Members of the PostgreSQL community react to the purchase of MySQL by Sun Microsystems.
When Sun Microsystems announced it was putting $1 billion up for MySQL AB, members of the other open source database community - PostgreSQL - also took notice.
For the past few years, Sun has been a major backer of PostgreSQL, packaging, distributing and supporting a version of the open-source database and some of its associated tools with Solaris. Though officials at Sun were careful to say they are planning to continue their support for PostgreSQL, a day after the announcement, some members of the PostgreSQL community were still deciding how exactly Sun's move would affect them.

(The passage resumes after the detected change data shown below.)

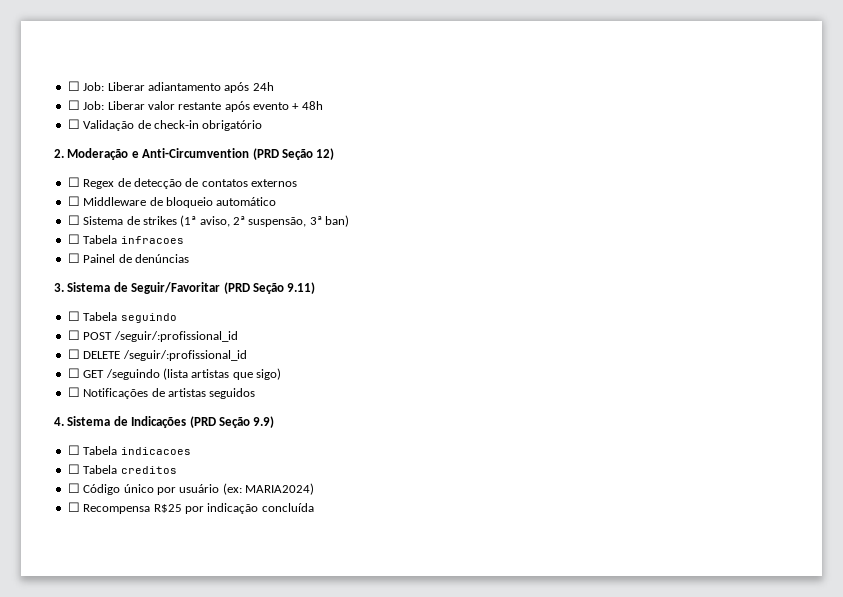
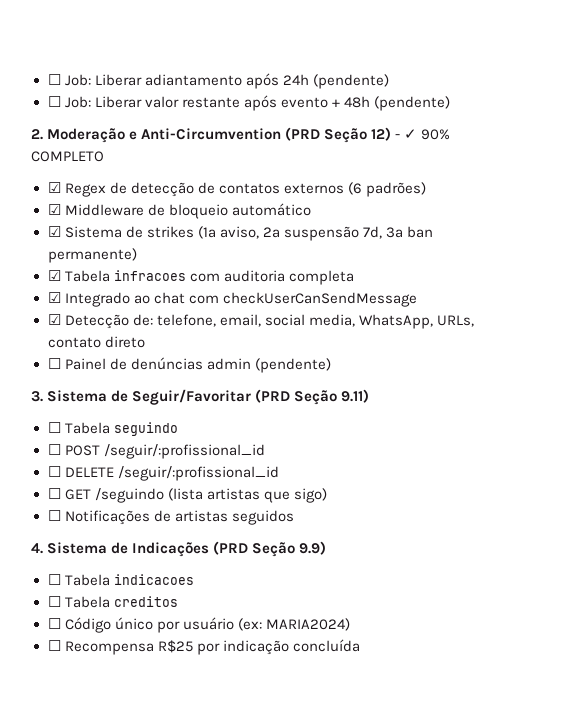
- ☐ Job: Liberar adiantamento após 24h
+ ☐ Job: Liberar adiantamento após 24h (pendente)
- ☐ Job: Liberar valor restante após evento + 48h
- ☐ Validação de check-in obrigatório
+ ☐ Job: Liberar valor restante após evento + 48h (pendente)
- 2. Moderação e Anti-Circumvention (PRD Seção 12)
- ☐ Regex de detecção de contatos externos
- ☐ Middleware de bloqueio automático
+ 2. Moderação e Anti-Circumvention (PRD Seção 12) - ✓ 90% COMPLETO
+ ☑ Regex de detecção de contatos externos (6 padrões)
+ ☑ Middleware de bloqueio automático
- ☐ Sistema de strikes (1ª aviso, 2ª suspensão, 3ª ban)
- ☐ Tabela infracoes
+ ☑ Sistema de strikes (1ª aviso, 2ª suspensão 7d, 3ª ban permanente)
+ ☑ Tabela infracoes com auditoria completa
+ ☑ Integrado ao chat com checkUserCanSendMessage
+ ☑ Detecção de: telefone, email, social media, WhatsApp, URLs, contato direto
- ☐ Painel de denúncias
+ ☐ Painel de denúncias admin (pendente)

"It's hard to say," said Selena Deckelmann, leader of the Portland PostgreSQL Users Group. "Sun has shown their commitment to open source over the past few years, and their purchase of MySQL AB seems to strengthen that commitment."
To Bruce Momjian, lead integrator for the PostgreSQL project, the key difference between PostgreSQL and MySQL has been that the PostgreSQL project was truly community-oriented; there was no vendor driving it as a vehicle to distribute software.
"If we look at the panorama of companies that we have involved in Postgres, Sun was a big player, but not a huge one," he said. "There's not a huge impact in having a little less resources from them."
Still, the $1 billion purchase of MySQL, which has been much more widely adopted, could result in less of a focus on PostgreSQL as Sun looks to tap into the MySQL installed base to leverage its OpenSolaris, Java and its Web economy strategy, Forrester analyst Noel Yuhanna said.
Read more about Sun's buyout of MySQL
"With MySQL's acquisition, PostgreSQL will definitely get a lower focus at Sun, even though it's likely to continue [to] be supported by Sun," he said. "PostgreSQL now needs to find a major vendor to further increase its adoption to compete against MySQL. Fujitsu has in the past offered support for PostgreSQL mainly in Australia and Asia, [and] should now look at options to increase their support in [the] U.S. and Europe."
In the meantime, Sun CEO Jonathan Schwartz said Jan. 16 his company was committed to finding ways to optimize and integrate innovations across the two open-source communities.
Those opportunities are out there, just as long as Sun is committed to strengthening its product line across open-source databases, said Robert Treat, database architect for OmniTI Computer Consulting in Columbia, Md.
"There are a number of DBA tools and applications that MySQL has in its product line up that could be open sourced and ported to make them cross-database compatible, which I think would have a lot of upside for the PostgreSQL community," Treat said.
"Even if there is no direct cross-database work being done, Sun now has the resources and incentive to improve its operating system pieces - Solaris, ZFS, Dtrace, etc. - specifically for the task of supporting databases' needs, many of which should be helpful for any database and especially one like PostgreSQL that likes to leverage the operating system it runs on."